(Excerpts from a dataset)

= = = = =

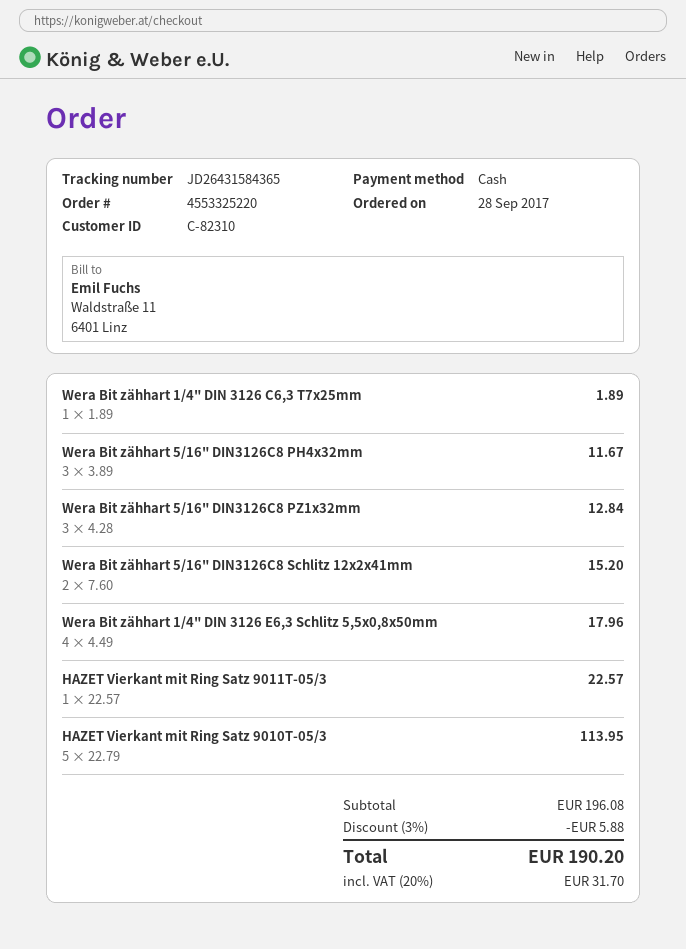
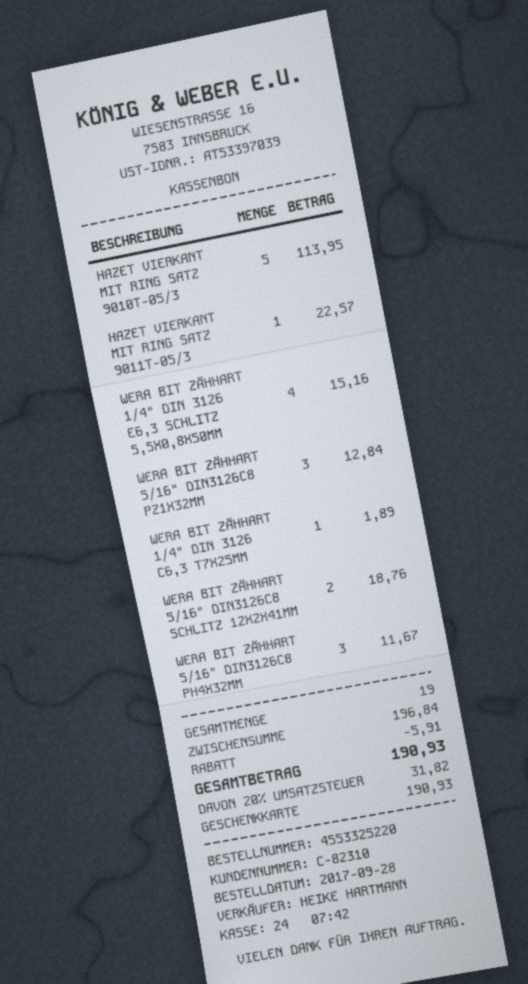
payment method: cash -> gift card
Wera Bit zähhart 5/16" DIN3126C8 Schlitz 12x2x41mm: 2 for 15.20 -> 2 for 18.76
Wera Bit zähhart 1/4" DIN 3126 E6,3 Schlitz 5,5x0,8x50mm: 4 for 17.96 -> 4 for 15.16
subtotal: 196.08 -> 196.84
discount: 5.88 -> 5.91
tax: 20% = 31.70 -> 20% = 31.82
total: 190.20 -> 190.93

= = = = =

Output these and nothing else: the lines from the one holding "discount: 5.88 -> 5.91" through the final line of the entries above, exactly as they appear.

discount: 5.88 -> 5.91
tax: 20% = 31.70 -> 20% = 31.82
total: 190.20 -> 190.93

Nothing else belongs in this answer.